> ABOUT THIS EXERCISE: In the data below, find the line with "Amazon Elastic Bean Stalk, EC2" and the line with "- This project was run locally using a 4GM RAM Ubuntu", then restate both and every line between them exactly, minus the pictures.

Version difference data
* * * *

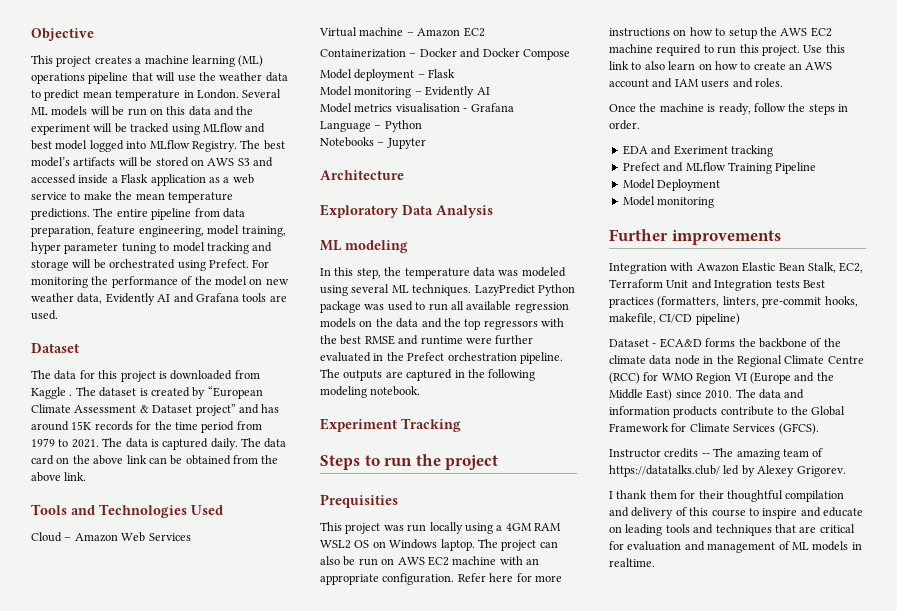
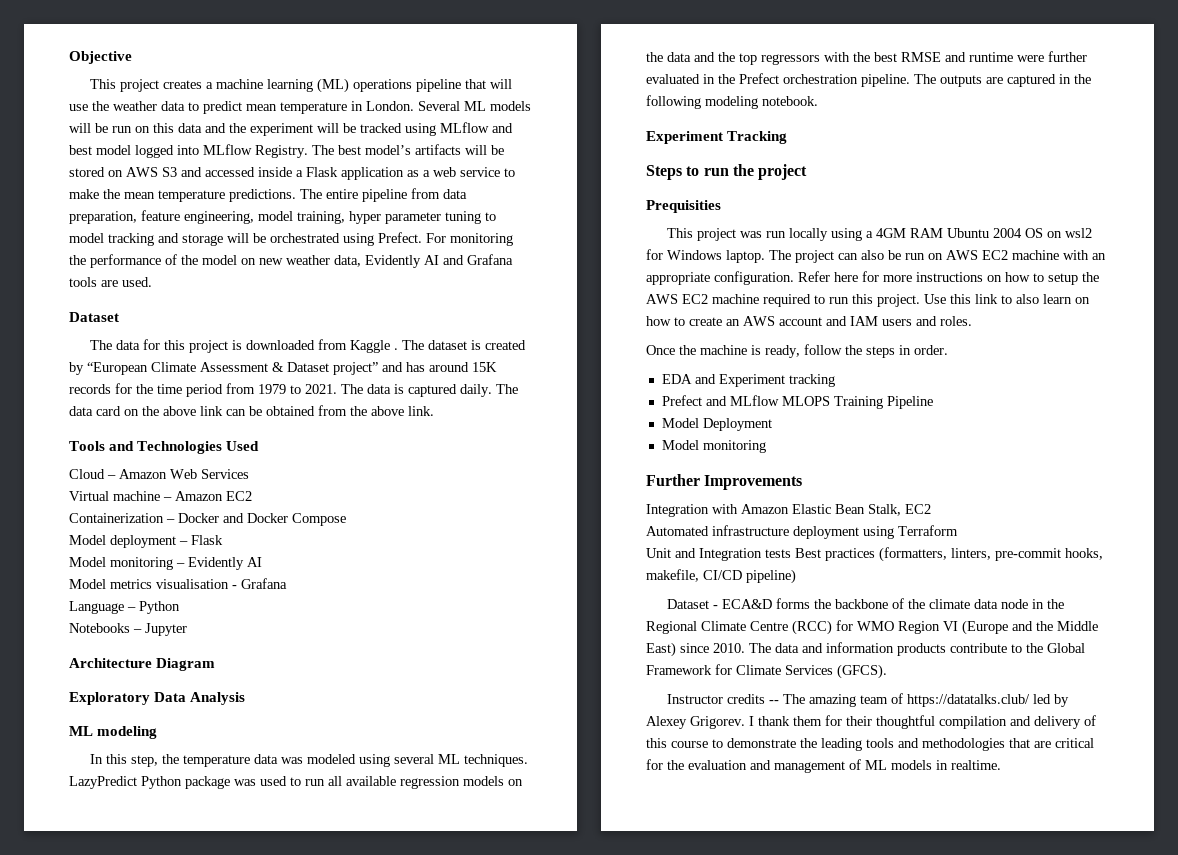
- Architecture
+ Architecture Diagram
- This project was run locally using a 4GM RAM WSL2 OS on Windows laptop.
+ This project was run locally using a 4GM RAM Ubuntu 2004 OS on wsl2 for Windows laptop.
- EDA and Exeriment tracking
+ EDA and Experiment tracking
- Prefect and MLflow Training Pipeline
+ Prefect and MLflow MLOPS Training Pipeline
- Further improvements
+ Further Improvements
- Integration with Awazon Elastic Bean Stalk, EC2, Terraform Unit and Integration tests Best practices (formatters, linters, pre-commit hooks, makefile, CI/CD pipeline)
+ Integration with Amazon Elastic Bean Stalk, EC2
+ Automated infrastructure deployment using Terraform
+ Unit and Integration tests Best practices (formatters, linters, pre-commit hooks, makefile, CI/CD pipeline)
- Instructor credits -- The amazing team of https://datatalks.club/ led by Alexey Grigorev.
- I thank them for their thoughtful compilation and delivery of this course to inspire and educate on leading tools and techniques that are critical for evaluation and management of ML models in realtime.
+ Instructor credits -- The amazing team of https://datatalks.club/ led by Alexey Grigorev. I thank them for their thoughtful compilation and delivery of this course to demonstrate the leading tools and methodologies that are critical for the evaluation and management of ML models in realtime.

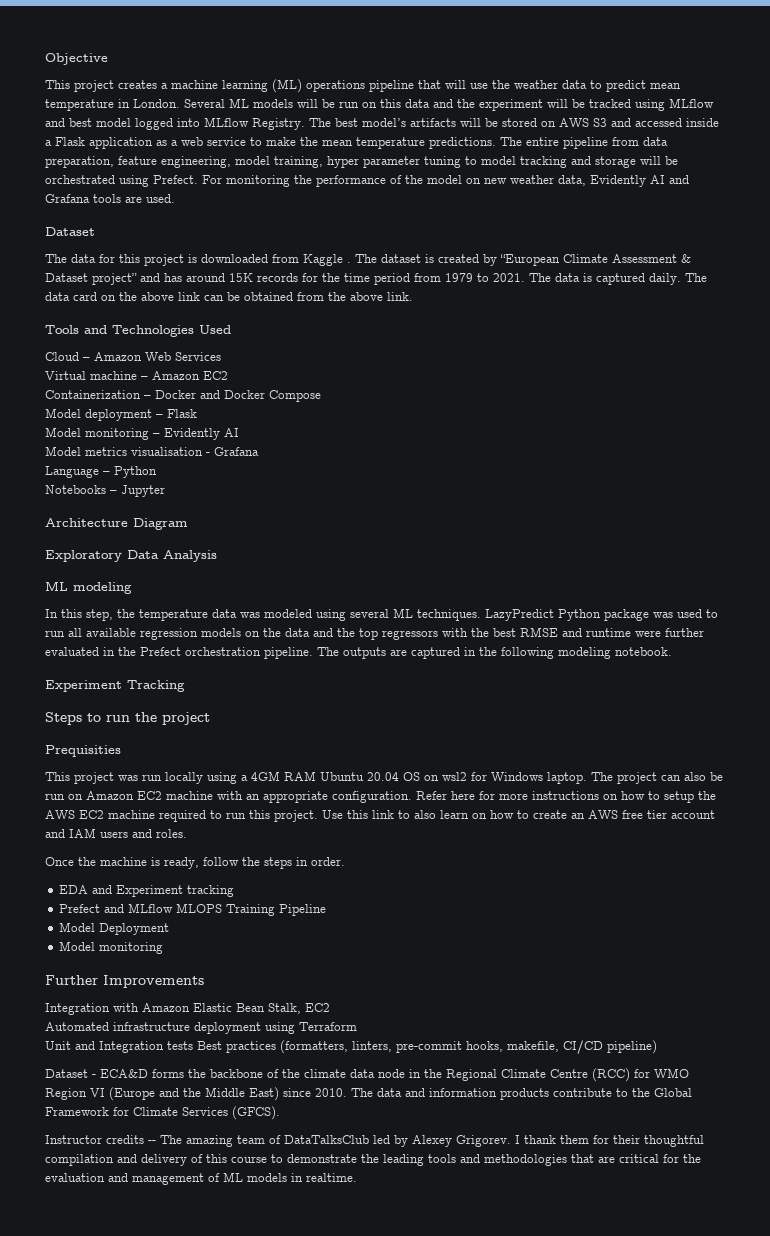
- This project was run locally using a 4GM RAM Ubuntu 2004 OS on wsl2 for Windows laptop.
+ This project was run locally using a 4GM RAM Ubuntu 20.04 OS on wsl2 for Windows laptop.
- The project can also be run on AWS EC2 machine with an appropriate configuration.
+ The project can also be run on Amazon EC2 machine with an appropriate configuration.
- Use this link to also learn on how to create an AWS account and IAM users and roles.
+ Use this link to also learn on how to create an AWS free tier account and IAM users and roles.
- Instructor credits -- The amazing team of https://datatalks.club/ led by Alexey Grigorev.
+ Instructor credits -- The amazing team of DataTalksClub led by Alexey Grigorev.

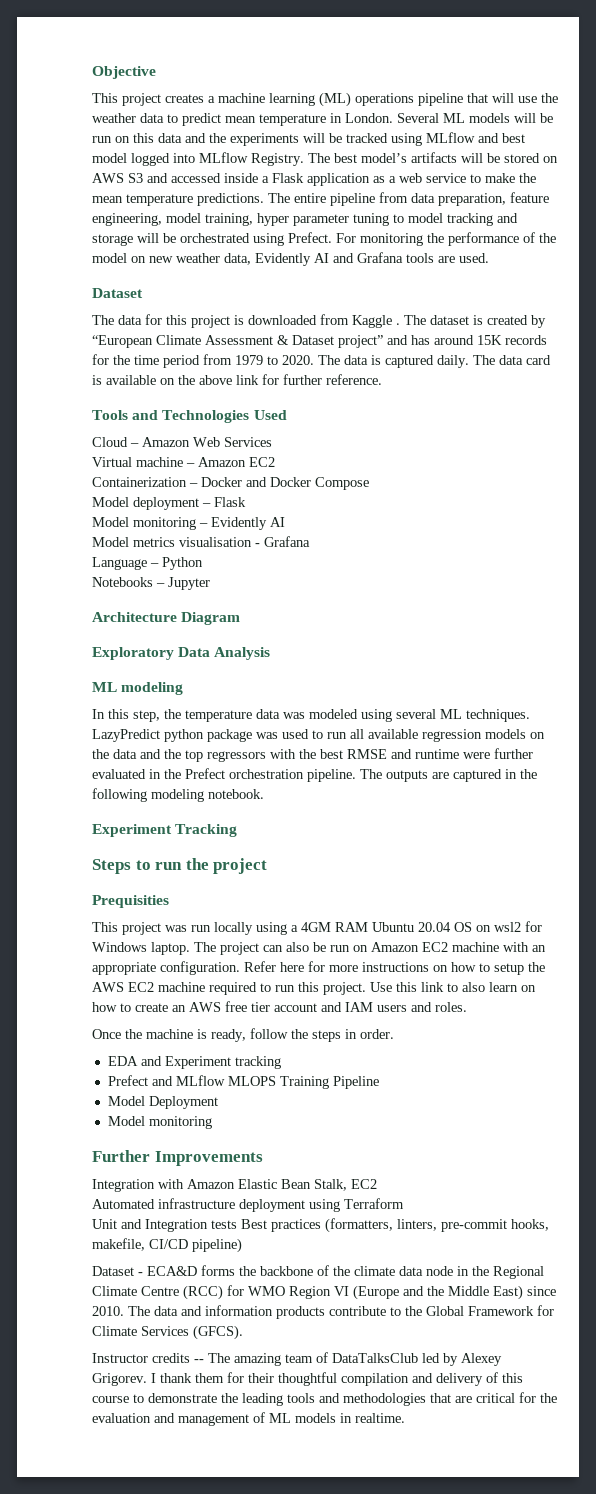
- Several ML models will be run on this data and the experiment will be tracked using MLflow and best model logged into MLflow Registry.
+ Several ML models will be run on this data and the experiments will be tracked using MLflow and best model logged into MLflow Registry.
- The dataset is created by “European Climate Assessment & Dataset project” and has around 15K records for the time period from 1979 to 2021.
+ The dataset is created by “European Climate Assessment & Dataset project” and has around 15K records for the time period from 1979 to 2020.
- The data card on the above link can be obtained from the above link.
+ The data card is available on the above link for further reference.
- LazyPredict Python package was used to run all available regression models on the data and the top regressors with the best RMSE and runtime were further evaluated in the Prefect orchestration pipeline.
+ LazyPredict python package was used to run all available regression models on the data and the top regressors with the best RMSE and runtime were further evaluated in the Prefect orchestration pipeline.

* * * *

> ANSWER SECTION:
+ Integration with Amazon Elastic Bean Stalk, EC2
+ Automated infrastructure deployment using Terraform
+ Unit and Integration tests Best practices (formatters, linters, pre-commit hooks, makefile, CI/CD pipeline)
- Instructor credits -- The amazing team of https://datatalks.club/ led by Alexey Grigorev.
- I thank them for their thoughtful compilation and delivery of this course to inspire and educate on leading tools and techniques that are critical for evaluation and management of ML models in realtime.
+ Instructor credits -- The amazing team of https://datatalks.club/ led by Alexey Grigorev. I thank them for their thoughtful compilation and delivery of this course to demonstrate the leading tools and methodologies that are critical for the evaluation and management of ML models in realtime.

- This project was run locally using a 4GM RAM Ubuntu 2004 OS on wsl2 for Windows laptop.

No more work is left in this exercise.